Task details » Repeat the records exactly. Leave out the pictures.

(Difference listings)
------------------------------------------------------------
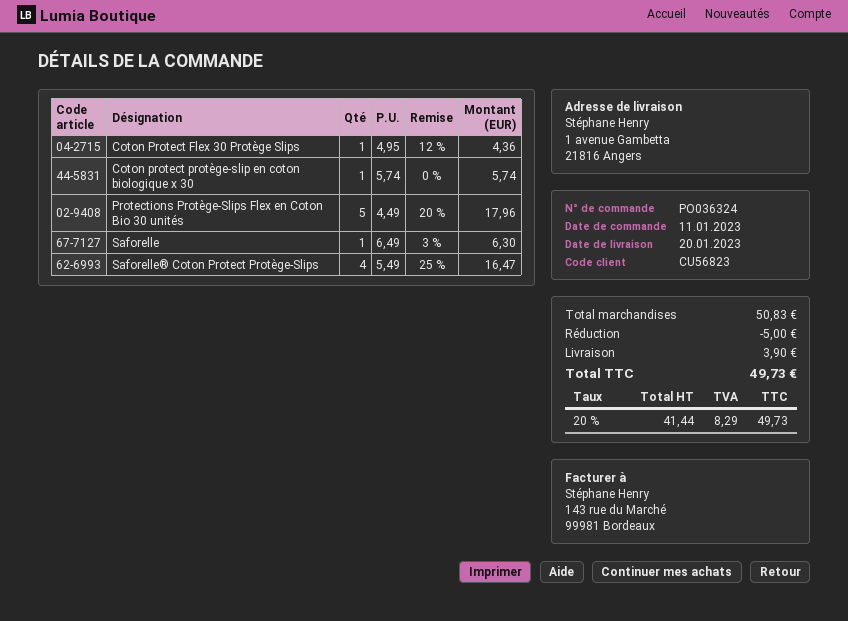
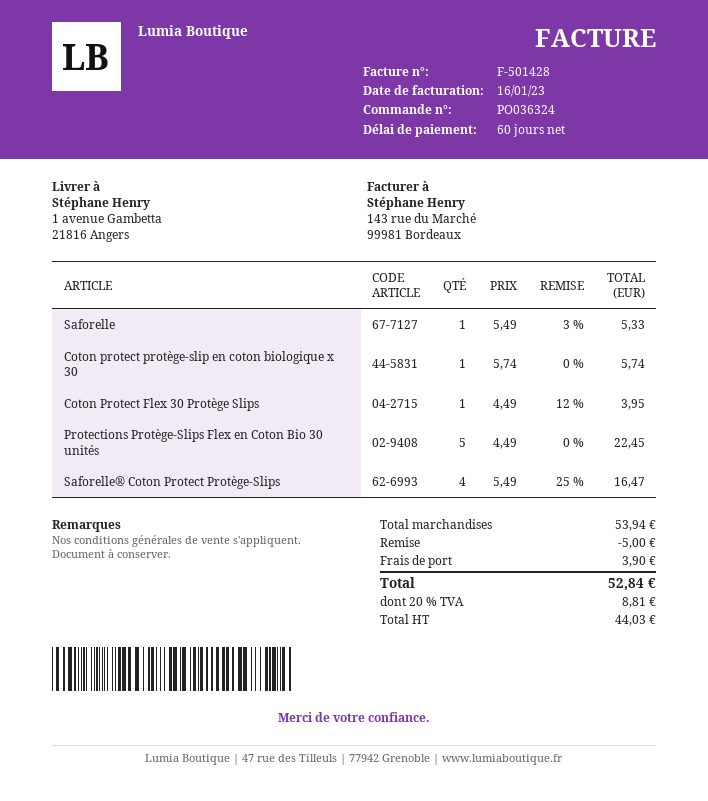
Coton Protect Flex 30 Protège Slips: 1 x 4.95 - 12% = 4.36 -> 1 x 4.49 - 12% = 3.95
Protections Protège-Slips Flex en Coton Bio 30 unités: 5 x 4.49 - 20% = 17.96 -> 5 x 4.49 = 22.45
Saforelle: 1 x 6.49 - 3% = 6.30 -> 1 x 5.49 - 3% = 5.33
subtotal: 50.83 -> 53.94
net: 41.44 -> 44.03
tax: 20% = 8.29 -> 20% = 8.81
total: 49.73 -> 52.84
------------------------------------------------------------
Solution to this exercise »
Coton Protect Flex 30 Protège Slips: 1 x 4.95 - 12% = 4.36 -> 1 x 4.49 - 12% = 3.95
Protections Protège-Slips Flex en Coton Bio 30 unités: 5 x 4.49 - 20% = 17.96 -> 5 x 4.49 = 22.45
Saforelle: 1 x 6.49 - 3% = 6.30 -> 1 x 5.49 - 3% = 5.33
subtotal: 50.83 -> 53.94
net: 41.44 -> 44.03
tax: 20% = 8.29 -> 20% = 8.81
total: 49.73 -> 52.84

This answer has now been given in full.